Task directions: In the data below, find the line with "bersihkan nama grup" and the line with "<div><div>335</div><div><span>// --- LOGs", then restate both and every line between them exactly, minus the pictures.

Input material:
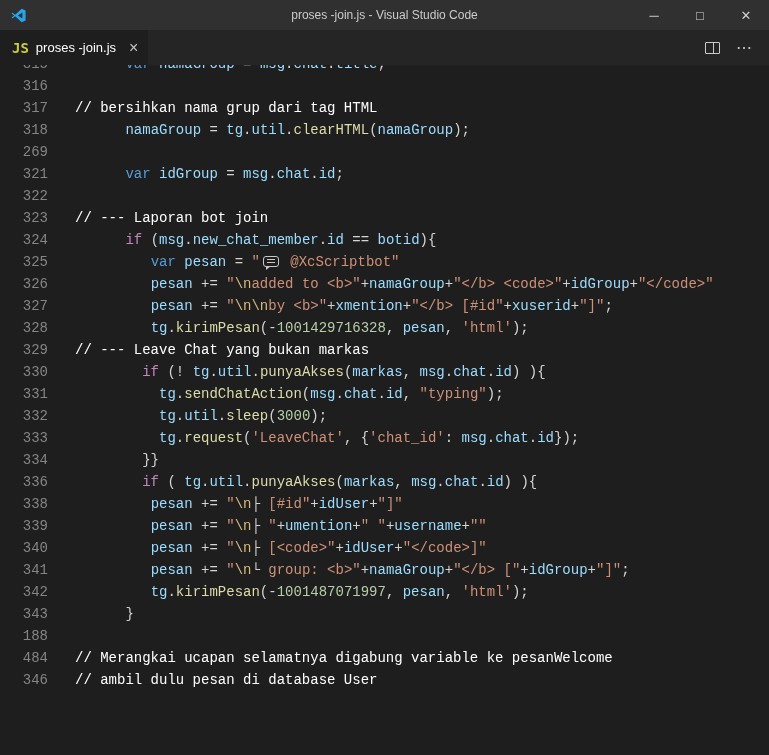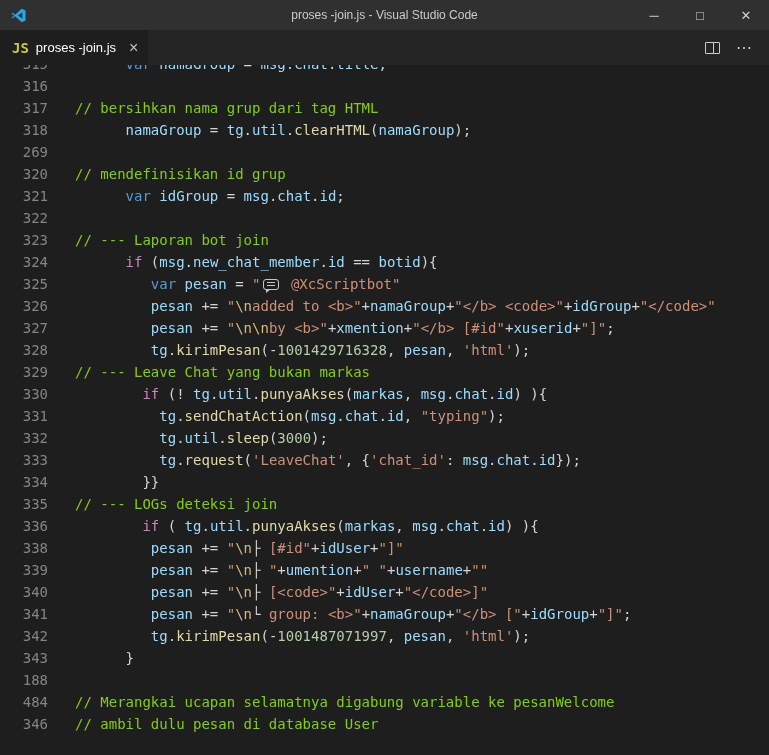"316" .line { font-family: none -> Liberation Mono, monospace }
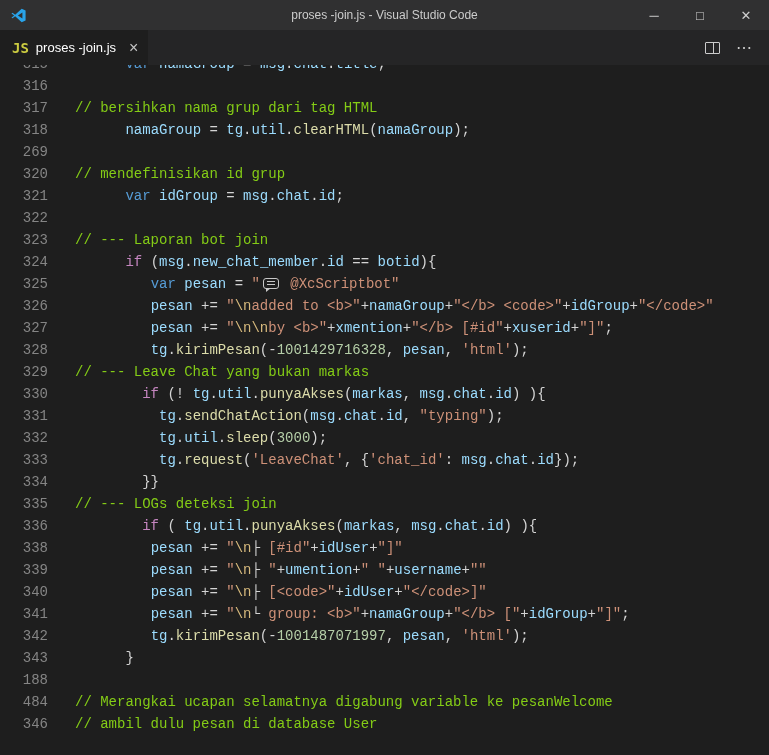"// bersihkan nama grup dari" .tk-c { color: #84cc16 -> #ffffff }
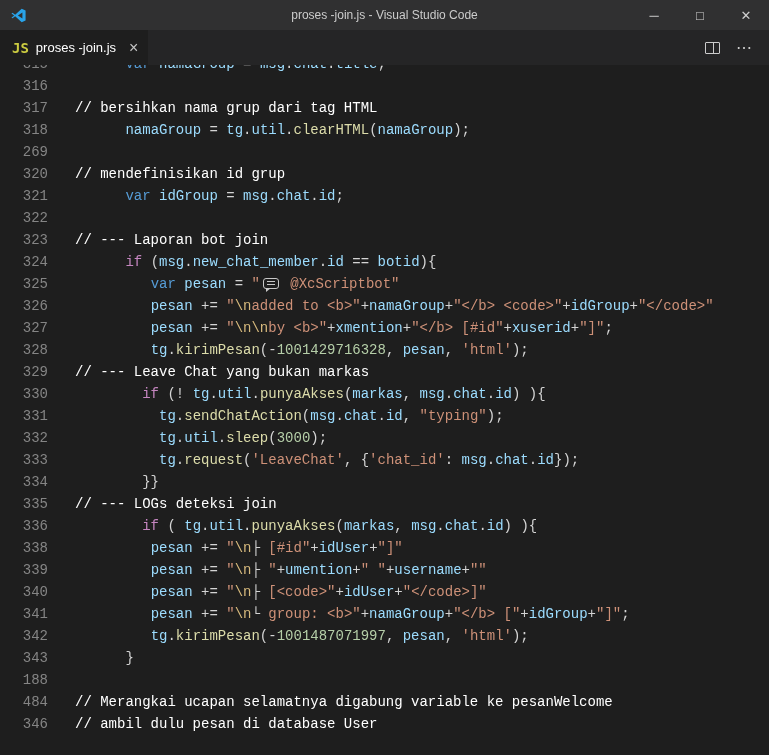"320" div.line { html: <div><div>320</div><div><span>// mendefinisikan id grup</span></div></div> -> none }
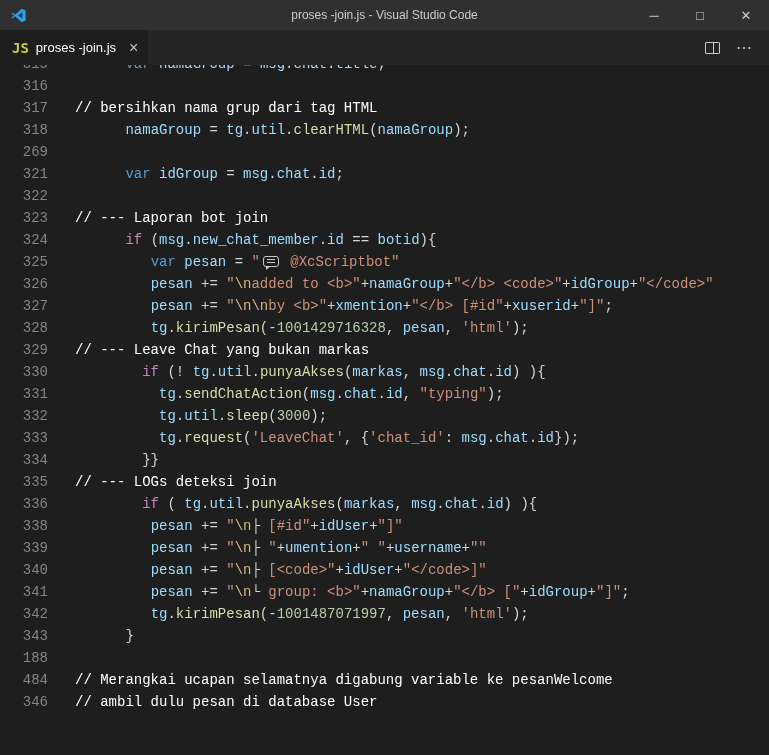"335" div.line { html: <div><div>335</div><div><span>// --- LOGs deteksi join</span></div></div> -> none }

---

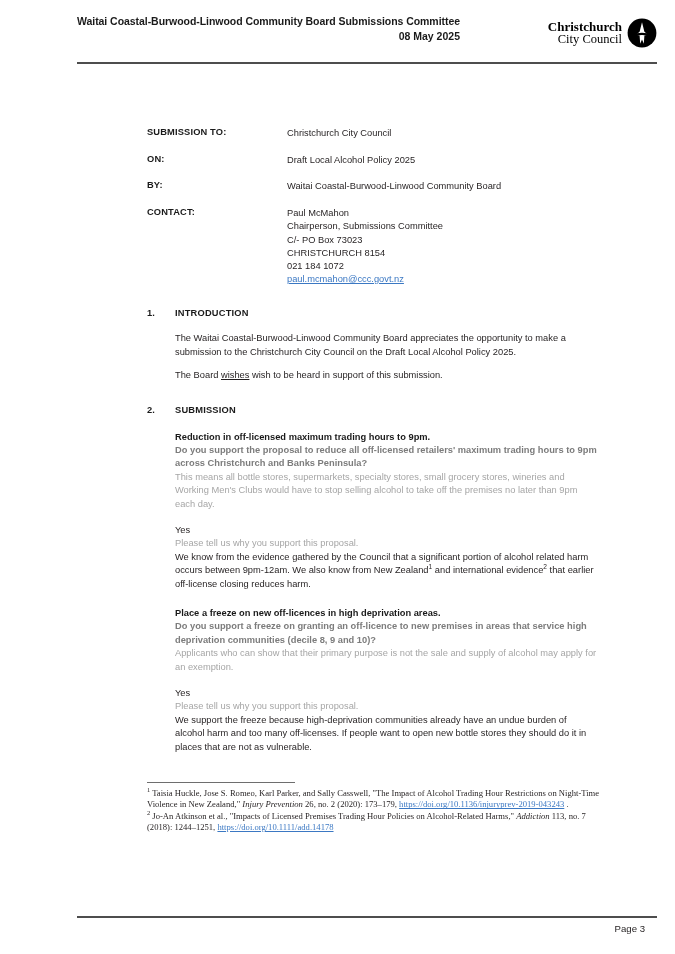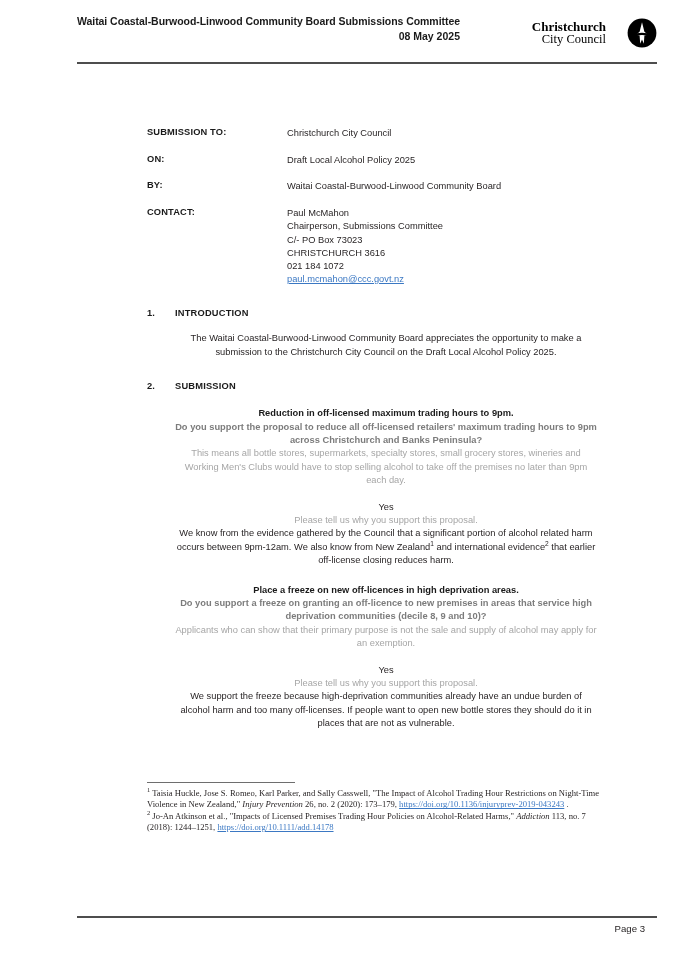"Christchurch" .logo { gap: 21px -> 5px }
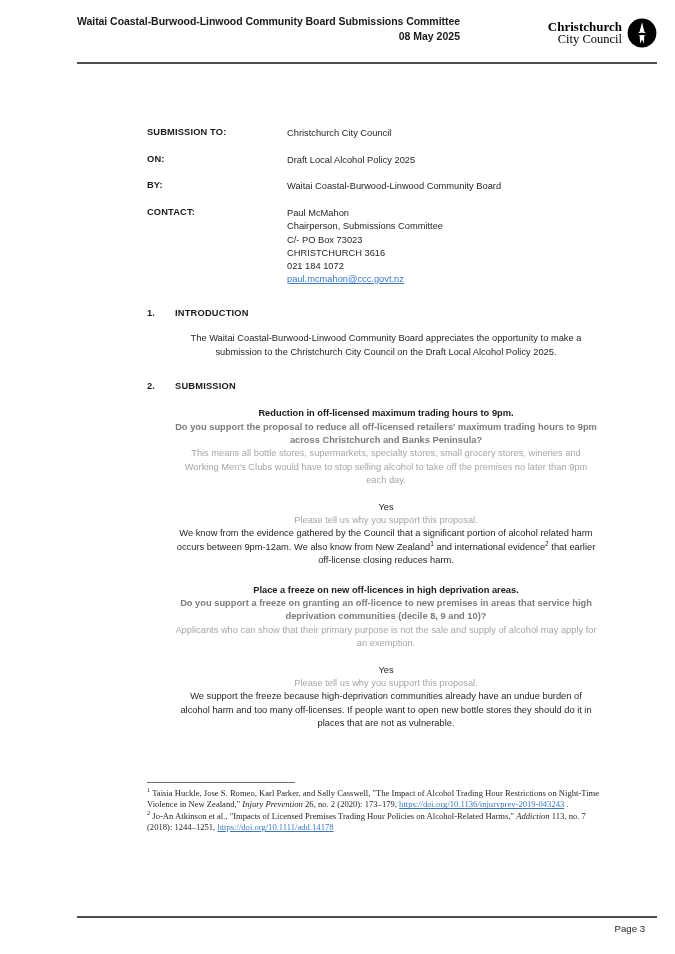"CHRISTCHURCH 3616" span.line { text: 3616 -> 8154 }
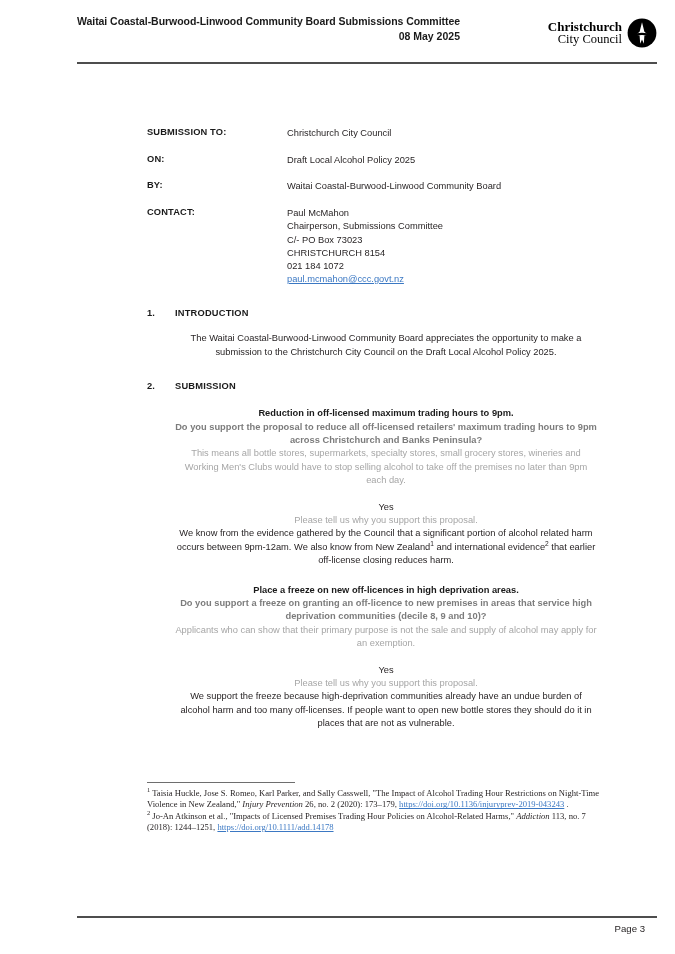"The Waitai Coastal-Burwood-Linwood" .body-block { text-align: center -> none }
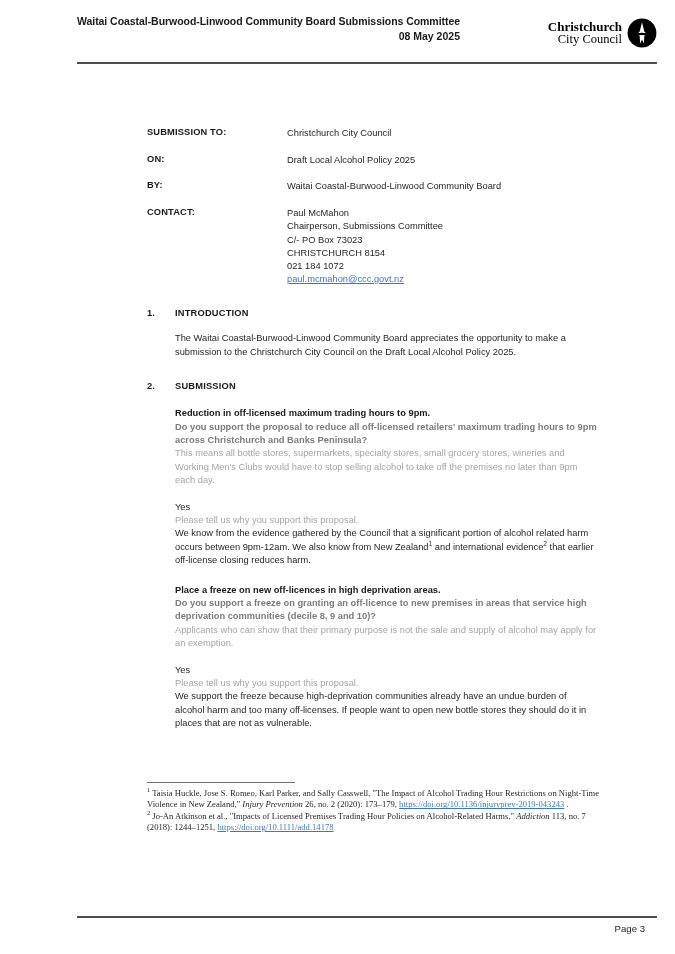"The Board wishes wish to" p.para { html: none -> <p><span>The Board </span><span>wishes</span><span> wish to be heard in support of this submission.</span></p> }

Exercise response:
"// bersihkan nama grup dari" .tk-c { color: #84cc16 -> #ffffff }
"320" div.line { html: <div><div>320</div><div><span>// mendefinisikan id grup</span></div></div> -> none }
"335" div.line { html: <div><div>335</div><div><span>// --- LOGs deteksi join</span></div></div> -> none }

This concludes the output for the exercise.